President Barack Obama is in Buenos Aires, dancing the tango and meeting with Argentina’s new president, Mauricio Macri. Macri and Obama that the visit marks the beginning of an improvement in a historically embittered relationship. The WSJ:
President Barack Obama and his Argentine counterpart Mauricio Macri marked a turning point in bilateral relations, announcing new trade and economic initiatives as their countries reset relations after years of antipathy.
Both leaders said Mr. Obama’s state visit to Argentina—the first by a U.S. president in nearly two decades—would allow the two countries to strengthen cooperation in the fight against drug trafficking, terror and climate change.
Mr. Macri, who took office in December, said his government would play a more active role globally, offering peacekeepers for conflict zones and resettling “a significant number” of refugees, including those displaced by the war in Syria.
“Under President Macri, Argentina is reassuming its traditional leadership role in the region and around the world,” Mr. Obama said in a news conference after the two leaders met privately for about an hour at the Casa Rosada, the presidential palace in downtown Buenos Aires. “President Macri has also committed Argentina to help address the Syrian refuge crisis, and I hope that inspires other nations to do the same.”
It’s a good thing that President Obama stopped in Buenos Aires, and a good thing also that Argentina’s new president is working to end the country’s self-imposed isolation. While it would be a mistake to think that Argentina is completely out of the woods—its toxic political culture and the endemic corruption of its political class aren’t the kind of problem that gets solved with one election—there is no doubt that the end of the Kirchner era is good news.
But while Argentina is likely to have some more trouble in years ahead, and Argentine politicians are going to make hay by blaming the U.S. for their own troubles and all the troubles in the world, relations between the U.S. and most of South America really have moved into a new era. In some ways they’ve gone back to an old one.
Before 1940, the U.S. was not heavily engaged with South America below the Caribbean coast. For one thing, the great cities of the southern hemisphere—Rio, Montevideo, Buenos Aires—are actually closer to Europe than to the U.S. by sea. South America as a continent is much farther to the east than North America—all of South America lies to the east of Savannah, Georgia. This means that before air travel, both the economic and political links between the U.S. and the major South American countries were relatively weak.
The U.S. only began to interest itself seriously in this part of the world during World War Two, when the Argentine dictator Juan Peron and to a lesser extent the Brazilian president Getúlio Vargas sympathized with the Axis. The U.S. for the first time in its history saw a potential security threat from South America, and FDR’s diplomats worked hard to keep the South Americans from siding with Hitler.

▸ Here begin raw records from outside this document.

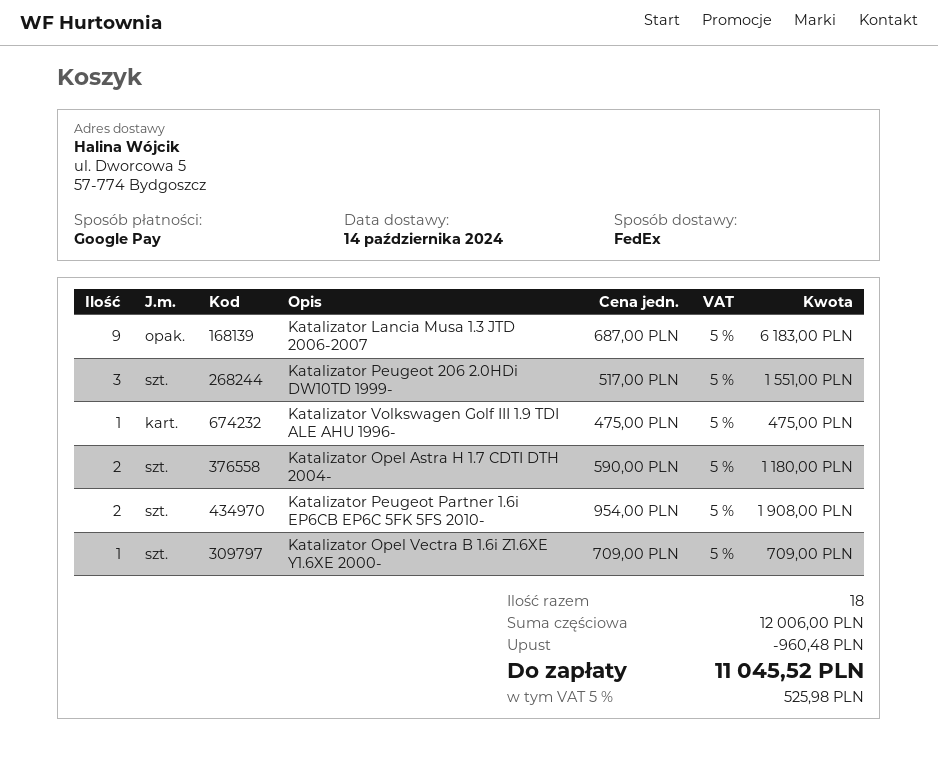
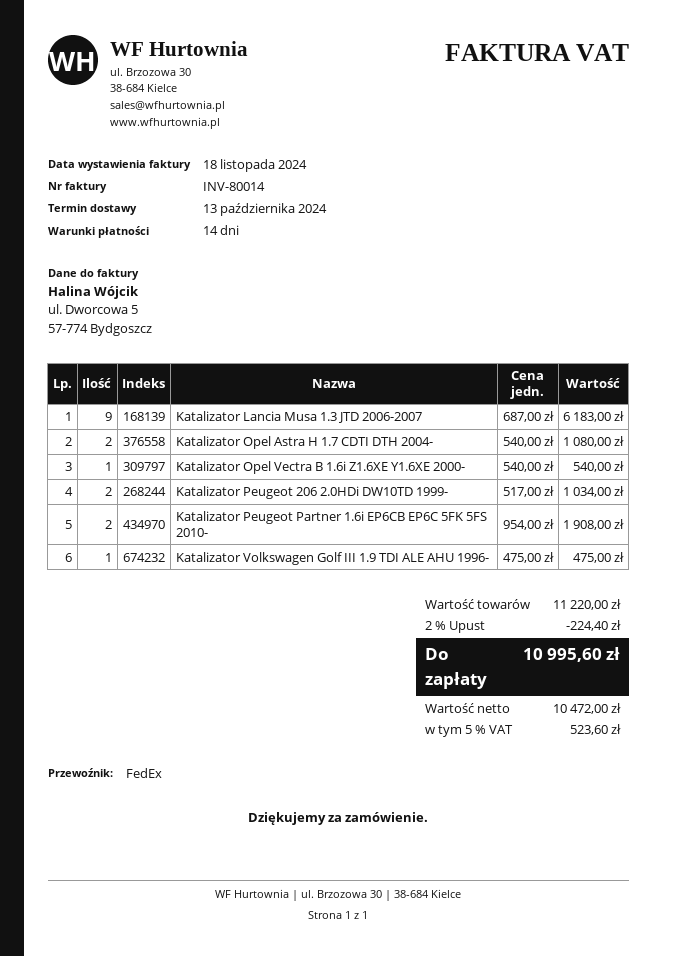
delivery date: 2024-10-14 -> 2024-10-13
Katalizator Peugeot 206 2.0HDi DW10TD 1999-: 3 x 517.00 = 1551.00 -> 2 x 517.00 = 1034.00
Katalizator Opel Astra H 1.7 CDTI DTH 2004-: 2 x 590.00 = 1180.00 -> 2 x 540.00 = 1080.00
Katalizator Opel Vectra B 1.6i Z1.6XE Y1.6XE 2000-: 1 x 709.00 = 709.00 -> 1 x 540.00 = 540.00
subtotal: 12006.00 -> 11220.00
discount: 960.48 -> 224.40
tax: 5% = 525.98 -> 5% = 523.60
total: 11045.52 -> 10995.60

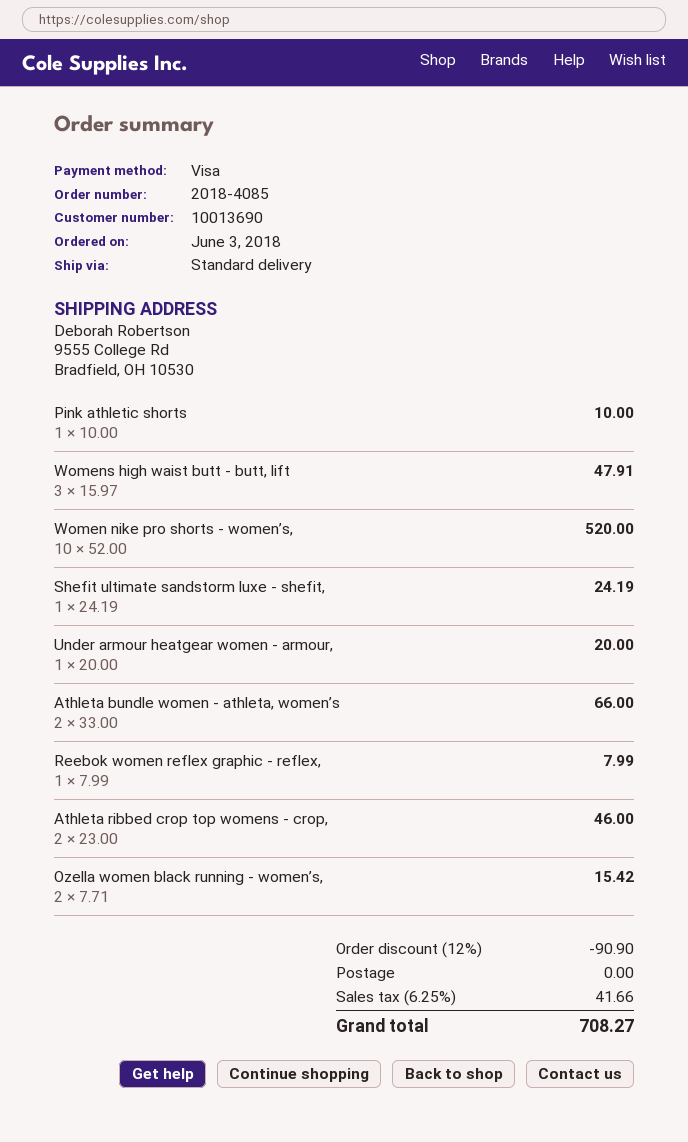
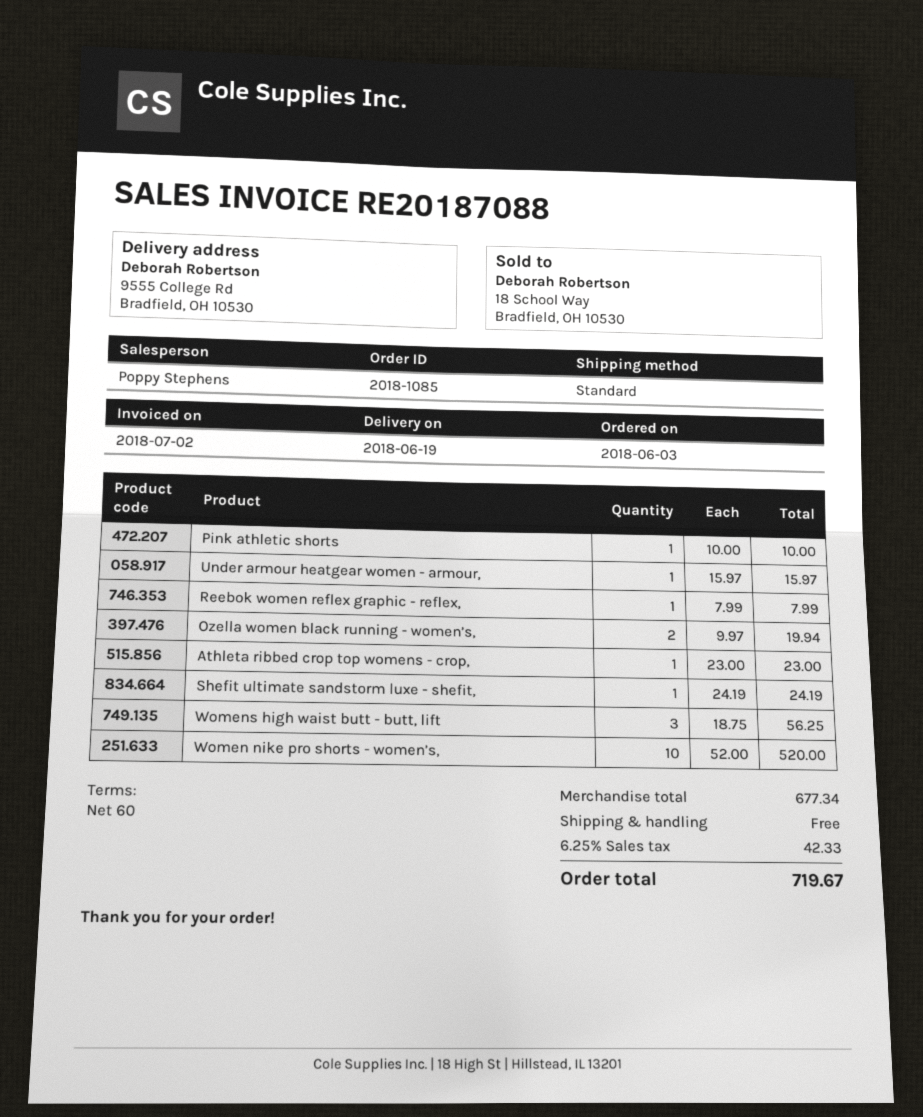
order number: 2018-4085 -> 2018-1085
Womens high waist butt - butt, lift: 3 x 15.97 = 47.91 -> 3 x 18.75 = 56.25
Under armour heatgear women - armour,: 1 x 20.00 = 20.00 -> 1 x 15.97 = 15.97
Athleta bundle women - athleta, women’s: 2 x 33.00 = 66.00 -> none
Athleta ribbed crop top womens - crop,: 2 x 23.00 = 46.00 -> 1 x 23.00 = 23.00
Ozella women black running - women’s,: 2 x 7.71 = 15.42 -> 2 x 9.97 = 19.94
discount: 12% = 90.90 -> none
tax: 6.25% = 41.66 -> 6.25% = 42.33
total: 708.27 -> 719.67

During the Cold War, Washington worried that communist movements in South America could introduce communism and Soviet influence into the western hemisphere. The example of Cuba intensified this concern, and during the Cold War the U.S. was ready to support, or at least put up with, extremely unsavory military dictatorships if that was what it took to keep the communists out. Plenty of Latin dictators were ready to play to Washington’s fears, and the result was one of the unhappiest chapters in hemispheric relations. President Obama has announced the release of more classified documents relating to the 1970s in Argentina; in the short term those documents will likely feed the anger that many still feel about the terrible deeds of the murderous Argentine junta of that period and Washington’s acquiescence. In the long run, these disclosures will confirm a new era and hopefully help both Argentines and Americans build a better relationship going forward.
With the end of the Cold War, the half century of American meddling in South American politics began to unwind. There might be some potential concerns about what might develop if Chinese influence continues to grow in South America if U.S.-China relations became more confrontational, and there are some concerns about terrorist gangs and drug lords. But the United States no longer has any real motive to interfere in domestic politics in countries like Chile, Argentina, Uruguay and Brazil. And most Americans would agree with President Obama that the best way to treat blowhard Latin populists and anti-American demagogues like Nicaragua’s Ortega and Ecuador’s Correa is with serenity and calm. We may sometimes be affected by the meltdown that ensues from the toxic fallout of leftist political and economic failure, and the developing Venezuelan disaster may have wide effects that we cannot ignore, but it makes no sense for the United States to connive at military coups simply because the voters in a given country fall for the deceptive promises of populist windbags. It is not America’s business to protect Latin voters from themselves.
Many of those around President Obama no doubt see all this in a starry-eyed haze of leftist sentimentalism: that the courageous and visionary President Obama is bravely charting a radical new course in U.S.-Latin relations. In fact, what the President is doing in Argentina is completely in the spirit of the foreign policy establishment. An Eisenhower or a Nixon in office today would be following exactly the same policy approach, although it is hard to imagine Ike doing the tango with quite as much flair. In Argentina, President Obama is doing exactly what American presidents should be doing: building bridges to better relations based on a realistic assessment of the status quo. That he’s doing it with style and flair is a good thing.